# לשון הרע לא מדבר אליי



## Ali Smith

Shalom,

What doesלשון הרע לא מדבר אליי mean? “The evil’s language does not speak to me”? If so, the first word is pronounced leshon, not lashon, right?

Thanks!


----------



## Drink

לשון הרע means "evil language" and is a Jewish religious term for gossip.

Grammatically, this phrase follows Mishnaic Hebrew where often the definite article is placed only on the adjective and not on the noun.


----------



## slus

It's an expression coined by Rafael Halperin (you can check him our on Wikipedia).
Leshon Hara is an expression meaning gossip/defamation.
It's leshon and not lashon because it's the construct state.


----------



## Drink

slus said:


> Leshon Hara is an expression meaning gossip/defamation.



In halacha there is a distinction between לשון הרע, which is gossip or unverified claims, and מוציא שם רע, which is defamation.

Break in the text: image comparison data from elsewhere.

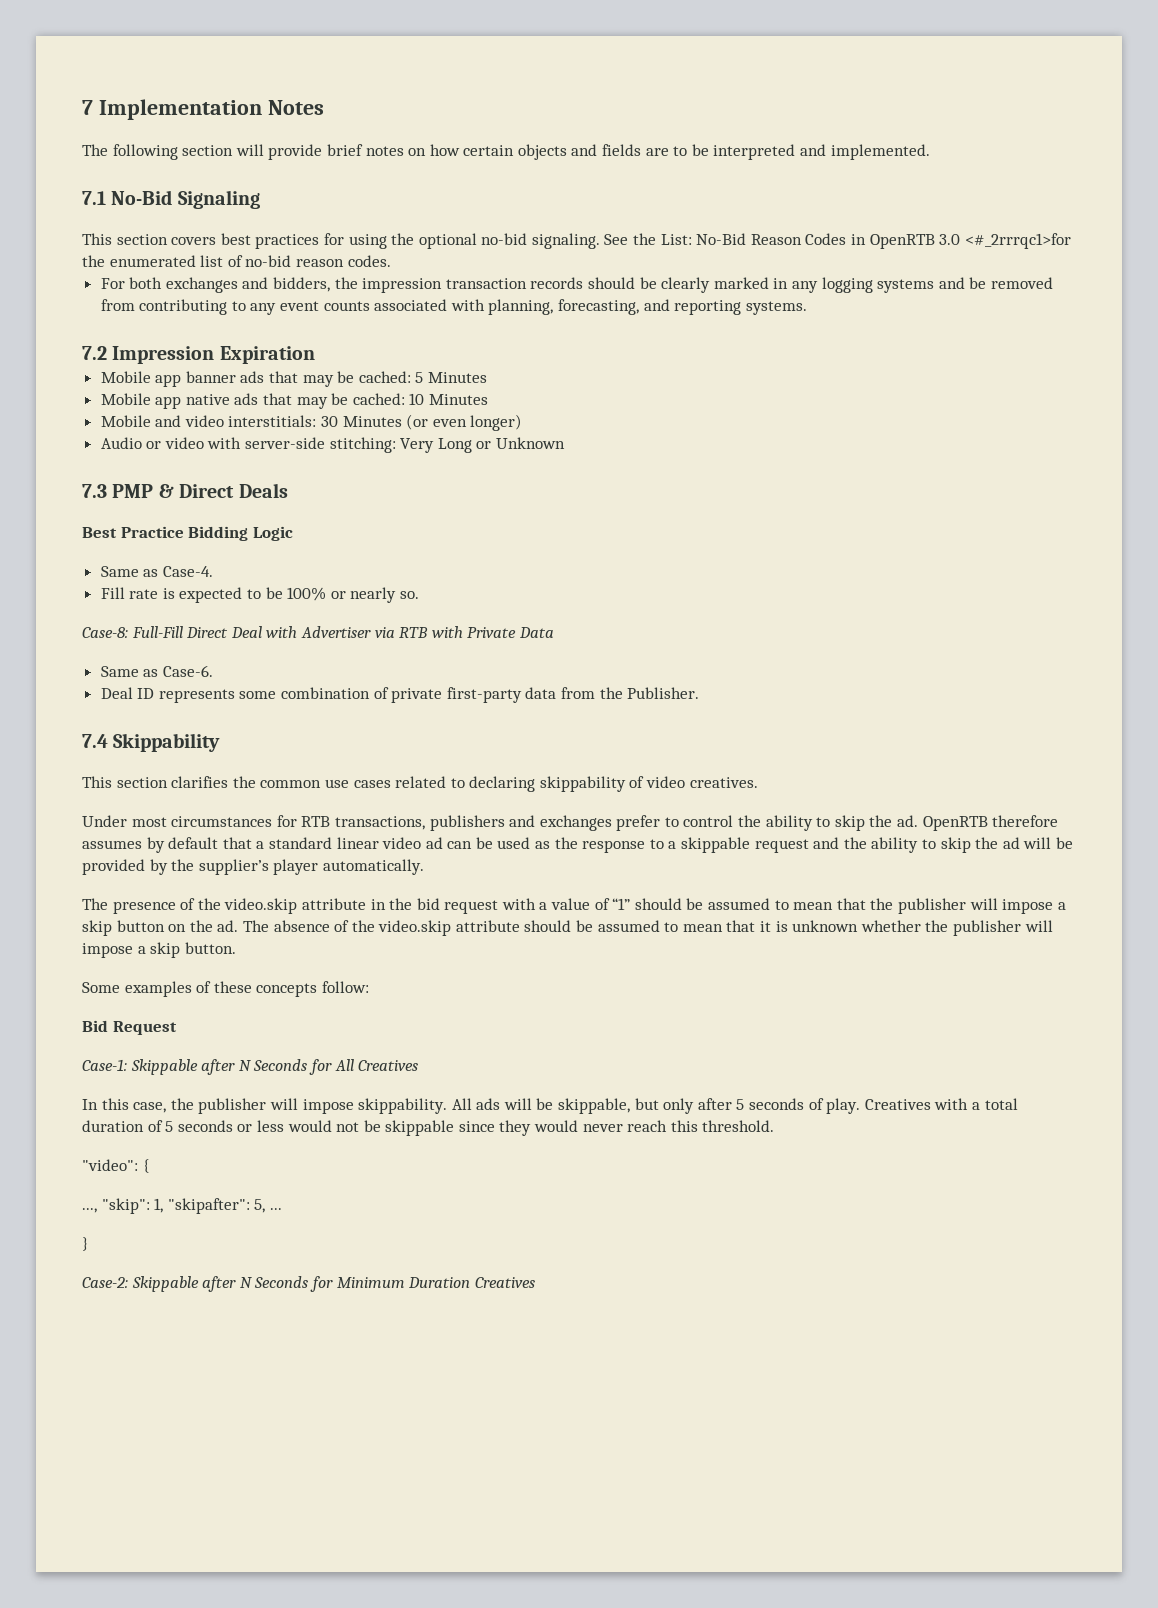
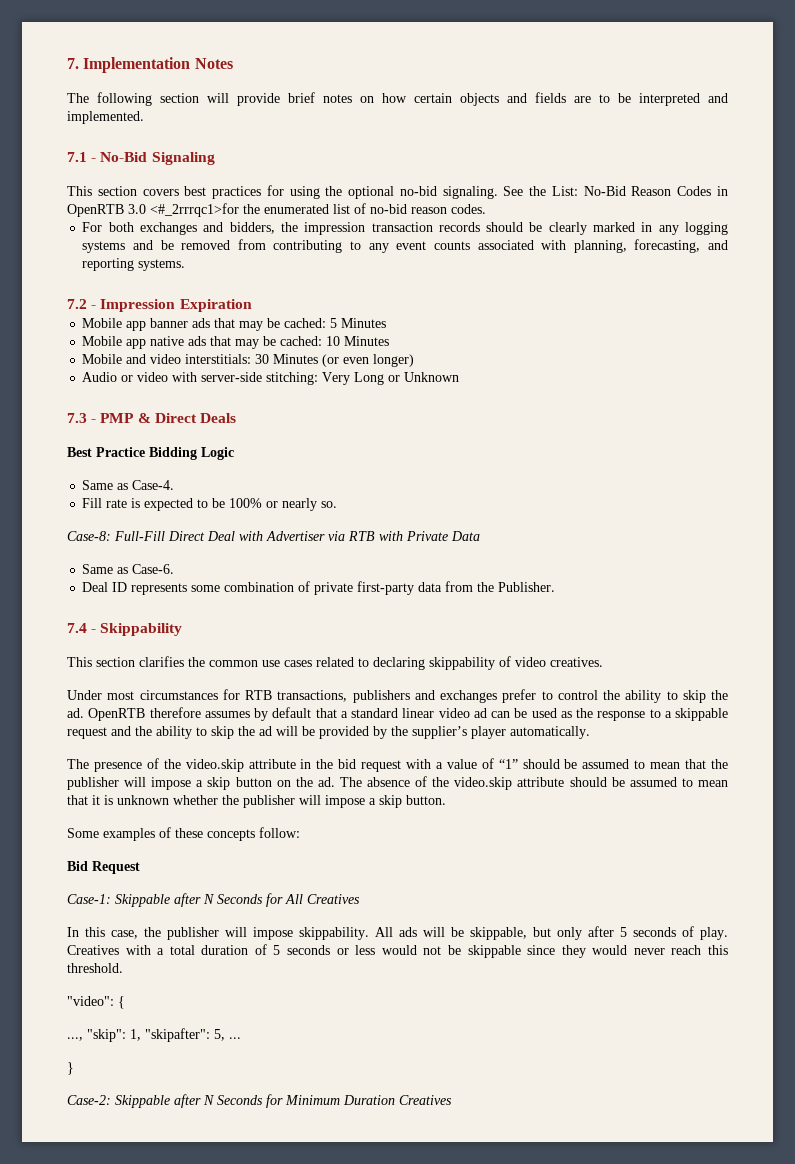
- 7 Implementation Notes
+ 7. Implementation Notes
- 7.1 No-Bid Signaling
+ 7.1 - No-Bid Signaling
- 7.2 Impression Expiration
+ 7.2 - Impression Expiration
- 7.3 PMP & Direct Deals
+ 7.3 - PMP & Direct Deals
- 7.4 Skippability
+ 7.4 - Skippability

Not sure if that is relevant to Modern Hebrew.



slus said:


> It's leshon and not lashon because it's the construct state.



This is actually incorrect. It is a noun+adjective, not in the construct state. If you look it up in a dictionary, it will say lashon, not leshon. In proper grammar it should be לשון רעה, but in Mishnaic Hebrew, it was common to have the definite article on the adjective and not the noun, and genders of words often got mixed up.


----------



## Abaye

> *לָשׁוֹן* הָרַע, *לְשׁוֹן* הָרַע


לָשׁוֹן הָרַע - האקדמיה ללשון העברית



> הצירוף *לָשון* הרע נתפס כצירוף סמיכות שגוי (במקום *לְשון* הרע). ניסן ברגגרין מסביר כי זהו צירוף של שם (בזכר) ותוארו.


לשון הרע, עין הרע - האקדמיה ללשון העברית



> יֵשׁ עָווֹן גָּדוֹל מִזֶּה עַד מְאוֹד וְהוּא בִּכְלַל לָאו זֶה, וְהוּא *לְשׁוֹן* הָרַע.


משנה תורה מנוקד - ספר המדע - הלכות דעות פרק ז



> .יֵשׁ עָוֹן גָּדוֹל מִזֶּה עַד מְאֹד, וְהוּא בִּכְלָל לָאו זֶה, וְהוּא *לָשׁוֹן* הָרָע


קיצור שולחן ערוך מנוקד - ל – ויקיטקסט


----------



## Ali Smith

Drink said:


> In halacha there is a distinction between לשון הרע, which is gossip or unverified claims, and מוציא שם רע, which is defamation. Not sure if that is relevant to Modern Hebrew.
> 
> 
> 
> This is actually incorrect. It is a noun+adjective, not in the construct state. If you look it up in a dictionary, it will say lashon, not leshon. In proper grammar it should be לשון רעה, but in Mishnaic Hebrew, it was common to have the definite article on the adjective and not the noun, and genders of words often got mixed up.


Is this the reason why “the evil eye” in Hebrew is “eye of evil”?
עין הרע


----------



## Drink

Ali Smith said:


> Is this the reason why “the evil eye” in Hebrew is “eye of evil”?
> עין הרע



If you notice, it's "ayin" not "ein". This is because it is not the construct state. Yes, for the same reason.


----------



## Abaye

> עֵין־הָרָע (גם: עַיִן־הָרַע, עַיִן רָעָה)


עין הרע - ויקימילון


----------